## [About this exercise]
Each entry below must be written out exactly, with pictures left out.

## [Record extracts]
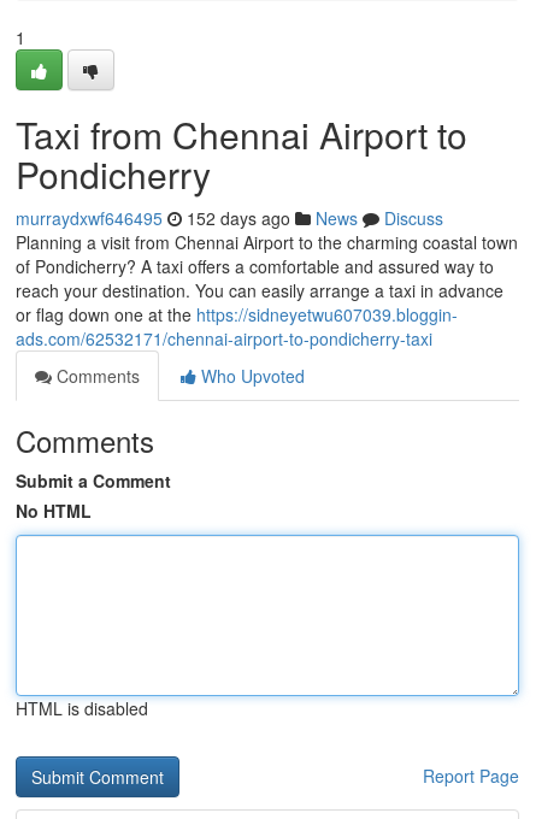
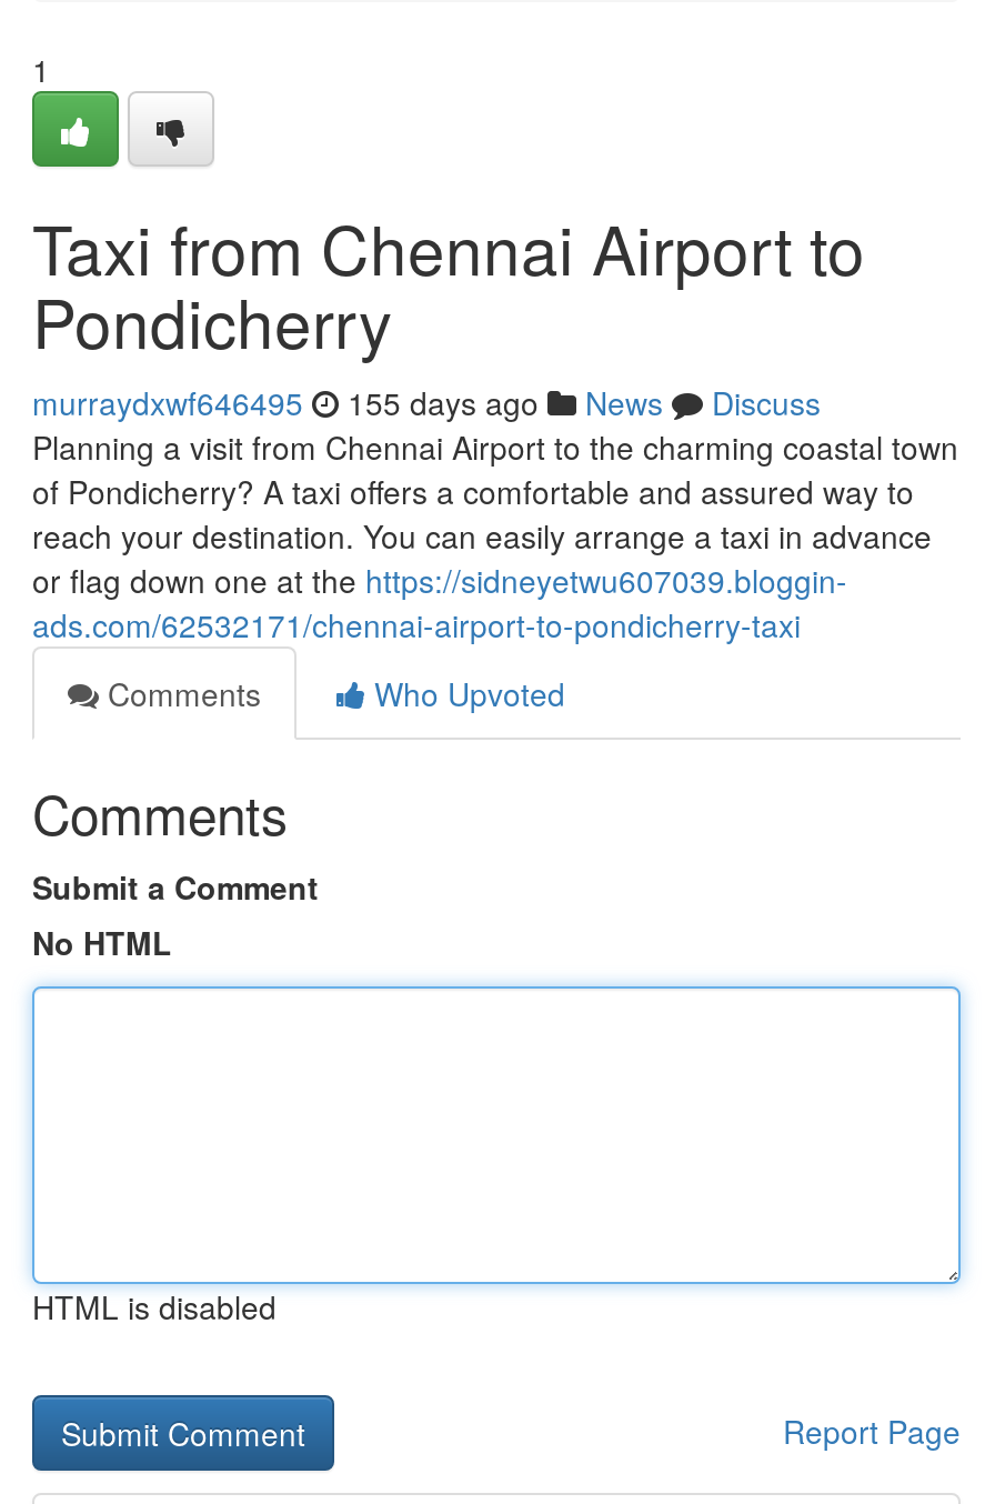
[16,206,443,230] murraydxwf646495 152 days ago News Discuss -> [32,380,821,424] murraydxwf646495 155 days ago News Discuss

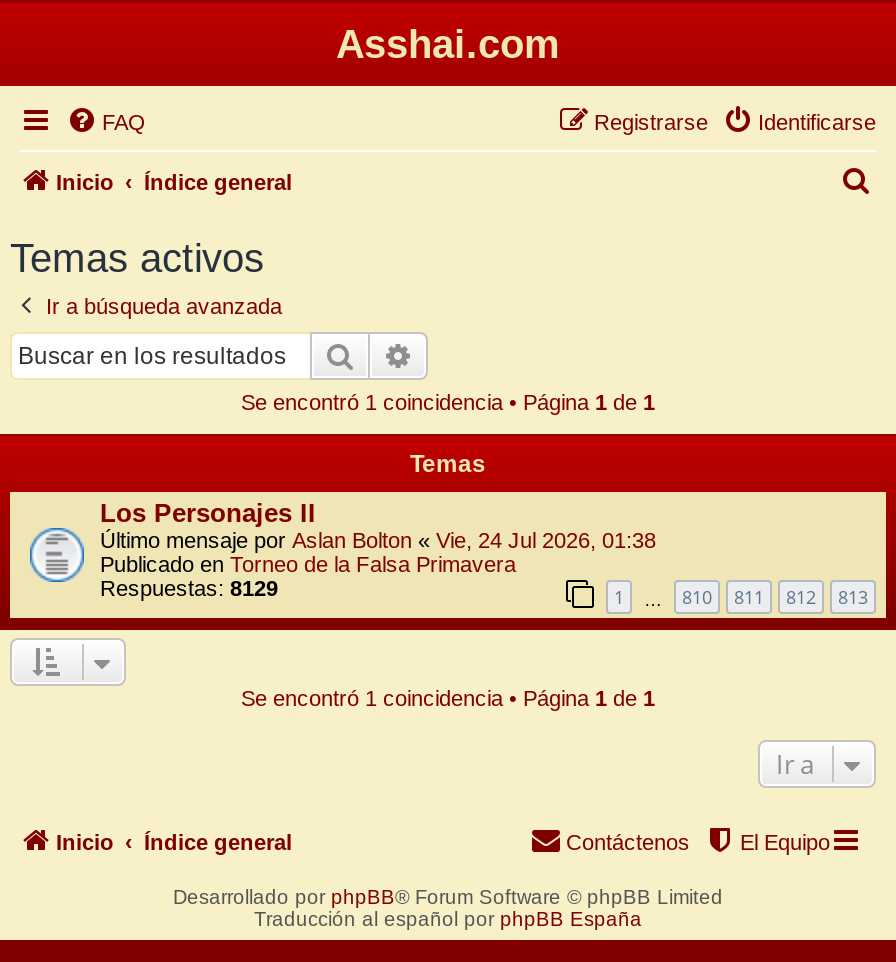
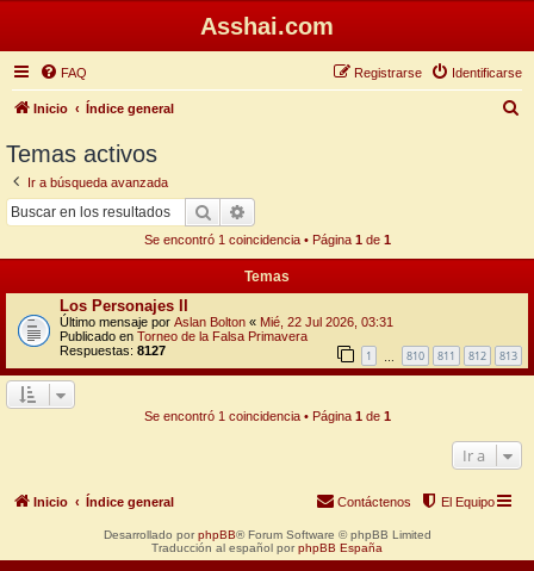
[100,527,656,551] Último mensaje por Aslan Bolton «Vie, 24 Jul 2026, 01:38 -> [60,314,393,328] Último mensaje por Aslan Bolton «Mié, 22 Jul 2026, 03:31
[100,575,278,599] Respuestas: 8129 -> [60,343,166,357] Respuestas: 8127

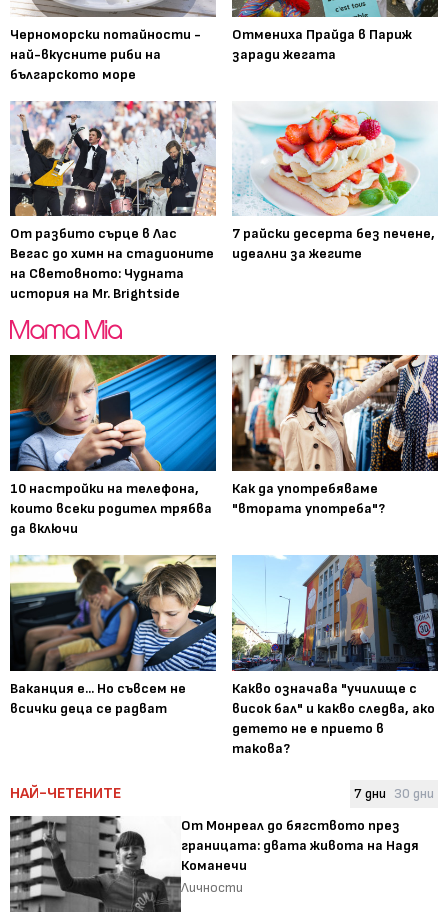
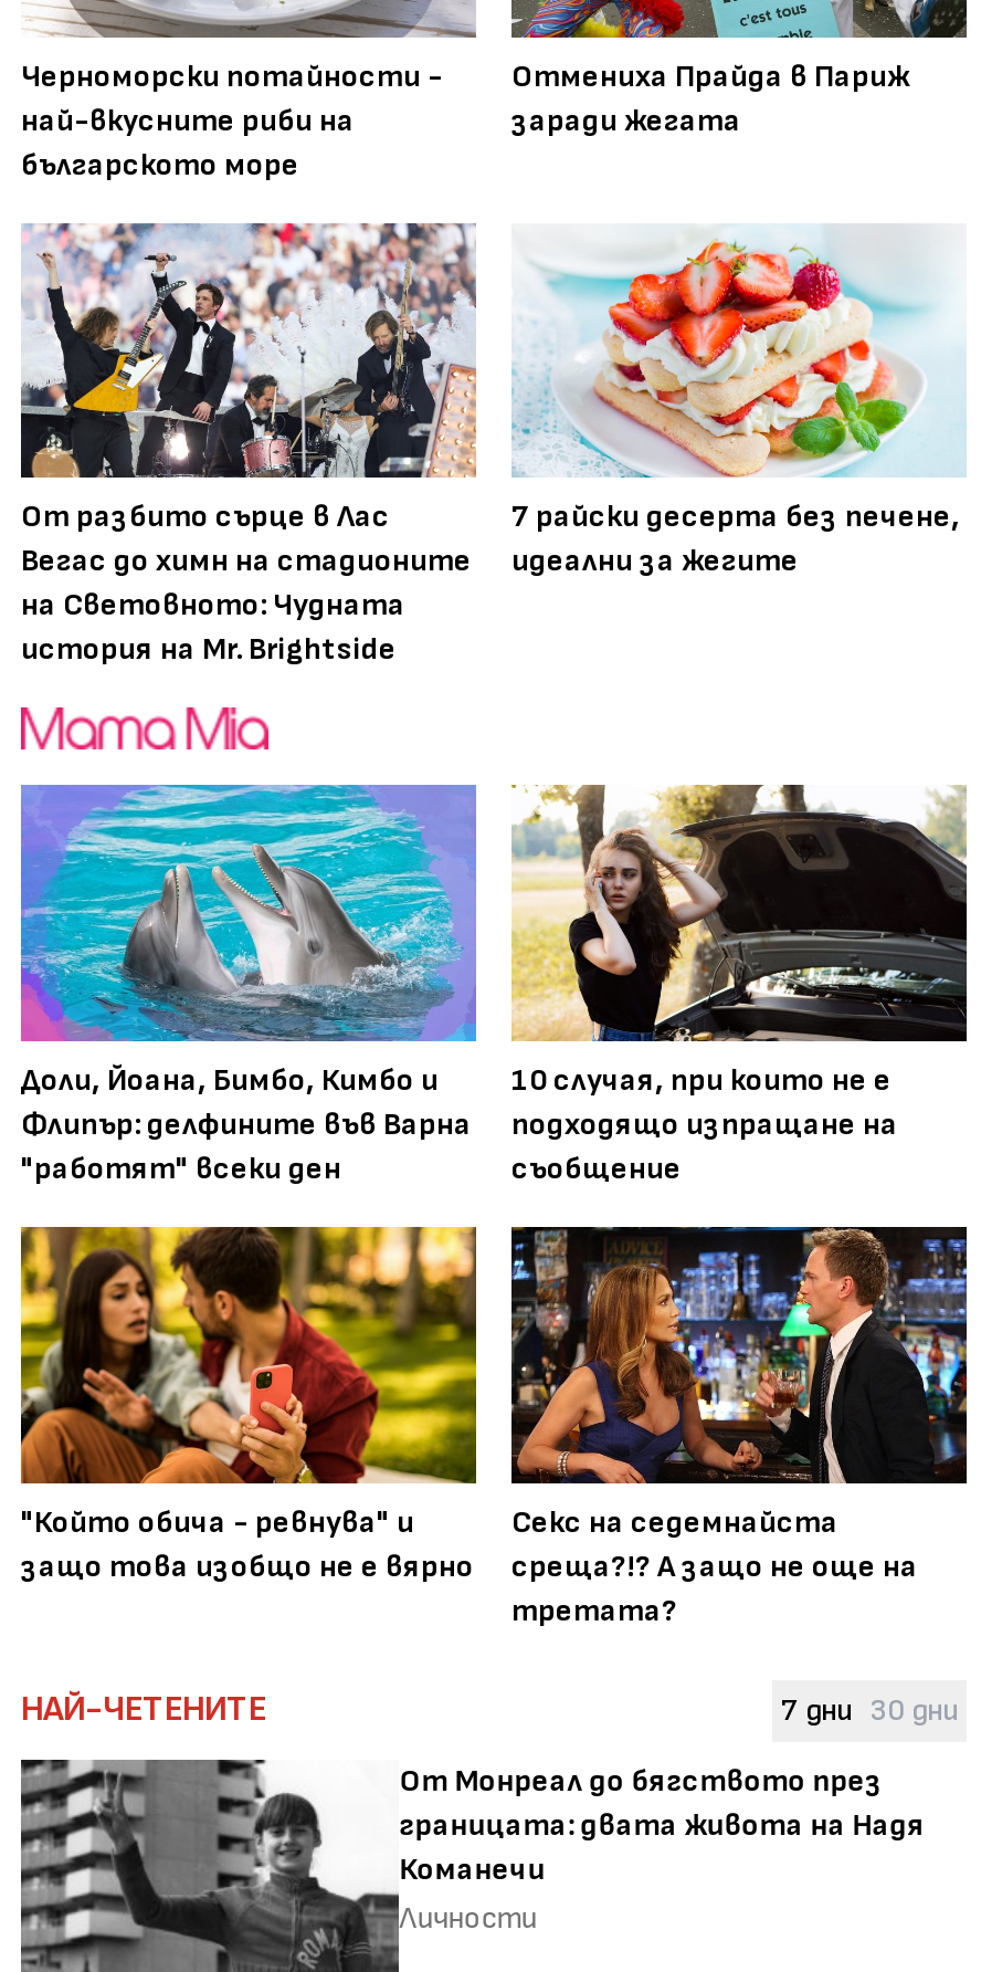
[9,354,217,537] [image] | 10 настройки на телефона, | които всеки родител трябва | да включи -> [19,783,478,1188] [image] | Доли, Йоана, Бимбо, Кимбо и | Флипър: делфините във Варна | "работят" всеки ден
[231,354,439,517] [image] | Как да употребяваме | "втората употреба"? -> [511,783,969,1188] [image] | 10 случая, при които не е | подходящо изпращане на | съобщение
[9,554,217,717] [image] | Ваканция е... Но съвсем не | всички деца се радват -> [19,1225,478,1586] [image] | "Който обича - ревнува" и | защо това изобщо не е вярно
[231,554,439,757] [image] | Какво означава "училище с | висок бал" и какво следва, ако | детето не е прието в | такова? -> [509,1225,969,1630] [image] | Секс на седемнайста | среща?!? А защо не още на | третата?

## [Result of the exercise]
[16,206,443,230] murraydxwf646495 152 days ago News Discuss -> [32,380,821,424] murraydxwf646495 155 days ago News Discuss

[100,527,656,551] Último mensaje por Aslan Bolton «Vie, 24 Jul 2026, 01:38 -> [60,314,393,328] Último mensaje por Aslan Bolton «Mié, 22 Jul 2026, 03:31
[100,575,278,599] Respuestas: 8129 -> [60,343,166,357] Respuestas: 8127

[9,354,217,537] [image] | 10 настройки на телефона, | които всеки родител трябва | да включи -> [19,783,478,1188] [image] | Доли, Йоана, Бимбо, Кимбо и | Флипър: делфините във Варна | "работят" всеки ден
[231,354,439,517] [image] | Как да употребяваме | "втората употреба"? -> [511,783,969,1188] [image] | 10 случая, при които не е | подходящо изпращане на | съобщение
[9,554,217,717] [image] | Ваканция е... Но съвсем не | всички деца се радват -> [19,1225,478,1586] [image] | "Който обича - ревнува" и | защо това изобщо не е вярно
[231,554,439,757] [image] | Какво означава "училище с | висок бал" и какво следва, ако | детето не е прието в | такова? -> [509,1225,969,1630] [image] | Секс на седемнайста | среща?!? А защо не още на | третата?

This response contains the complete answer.